Supplied information:

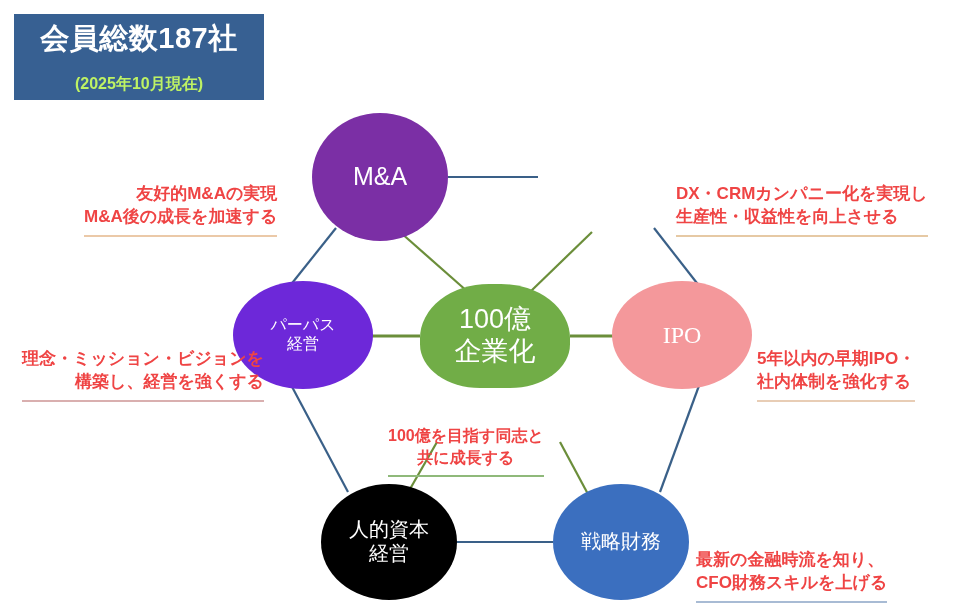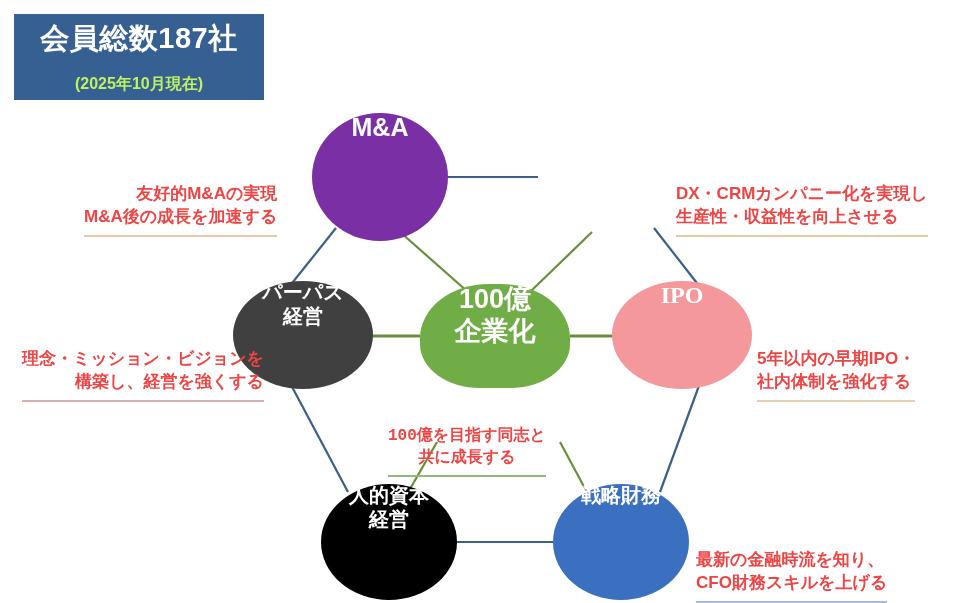--- a/index.html
+++ b/index.html
@@ -62,11 +62,12 @@
   .node {
     position: absolute;
     display: flex;
+    align-items: center;
     justify-content: center;
     text-align: center;
     border-radius: 50%;
     color: #ffffff;
-    font-weight: bold;
+    font-weight: normal;
     line-height: 1.18;
     box-sizing: border-box;
   }

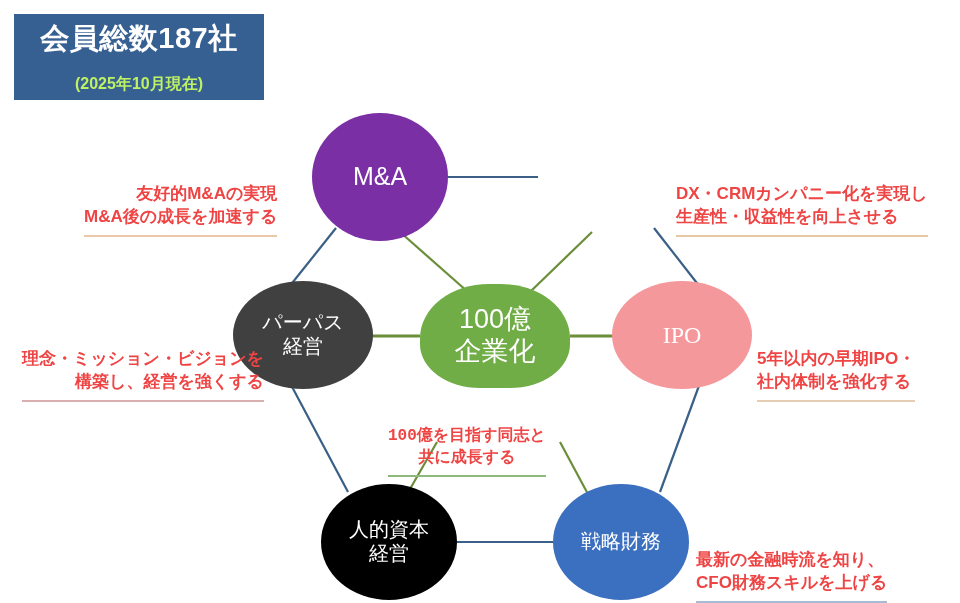--- a/index.html
+++ b/index.html
@@ -75,7 +75,7 @@
 
   #node-ma       { left: 312px; top: 113px; width: 136px; height: 128px; background: #7B2FA5; font-size: 25px; }
   #node-crm      { left: 538px; top: 113px; width: 136px; height: 128px; background: #843C0C; font-size: 21px; }
-  #node-purpose  { left: 233px; top: 281px; width: 140px; height: 108px; background: #404040; font-size: 20px; }
+  #node-purpose  { left: 233px; top: 281px; width: 140px; height: 108px; background: #6d28d9; font-size: 16px; }
   #node-ipo      { left: 612px; top: 281px; width: 140px; height: 108px; background: #F4989B; font-size: 24px;
                    font-family: "Liberation Serif", "DejaVu Serif", serif; }
   #node-human    { left: 321px; top: 484px; width: 136px; height: 116px; background: #000000; font-size: 20px; }

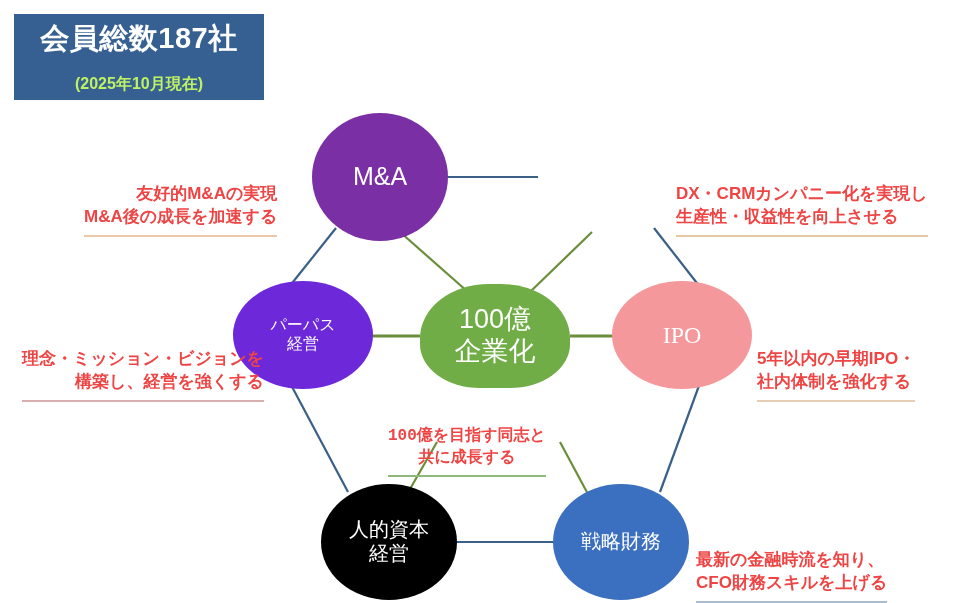--- a/index.html
+++ b/index.html
@@ -108,7 +108,7 @@
   }
   .caption.align-left  { text-align: left; }
   .caption.align-right { text-align: right; }
-  .caption.align-center{ text-align: center; font-family: Liberation Mono, monospace; }
+  .caption.align-center{ text-align: center; }
 
   #cap-ma        { left: 84px;  top: 142px; }
   #cap-crm       { left: 676px; top: 142px; }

Try it: Set down all of the entries exactly. Leave the pictures out.

Reply to the task:
--- a/index.html
+++ b/index.html
@@ -62,11 +62,12 @@
   .node {
     position: absolute;
     display: flex;
+    align-items: center;
     justify-content: center;
     text-align: center;
     border-radius: 50%;
     color: #ffffff;
-    font-weight: bold;
+    font-weight: normal;
     line-height: 1.18;
     box-sizing: border-box;
   }

--- a/index.html
+++ b/index.html
@@ -75,7 +75,7 @@
 
   #node-ma       { left: 312px; top: 113px; width: 136px; height: 128px; background: #7B2FA5; font-size: 25px; }
   #node-crm      { left: 538px; top: 113px; width: 136px; height: 128px; background: #843C0C; font-size: 21px; }
-  #node-purpose  { left: 233px; top: 281px; width: 140px; height: 108px; background: #404040; font-size: 20px; }
+  #node-purpose  { left: 233px; top: 281px; width: 140px; height: 108px; background: #6d28d9; font-size: 16px; }
   #node-ipo      { left: 612px; top: 281px; width: 140px; height: 108px; background: #F4989B; font-size: 24px;
                    font-family: "Liberation Serif", "DejaVu Serif", serif; }
   #node-human    { left: 321px; top: 484px; width: 136px; height: 116px; background: #000000; font-size: 20px; }

--- a/index.html
+++ b/index.html
@@ -108,7 +108,7 @@
   }
   .caption.align-left  { text-align: left; }
   .caption.align-right { text-align: right; }
-  .caption.align-center{ text-align: center; font-family: Liberation Mono, monospace; }
+  .caption.align-center{ text-align: center; }
 
   #cap-ma        { left: 84px;  top: 142px; }
   #cap-crm       { left: 676px; top: 142px; }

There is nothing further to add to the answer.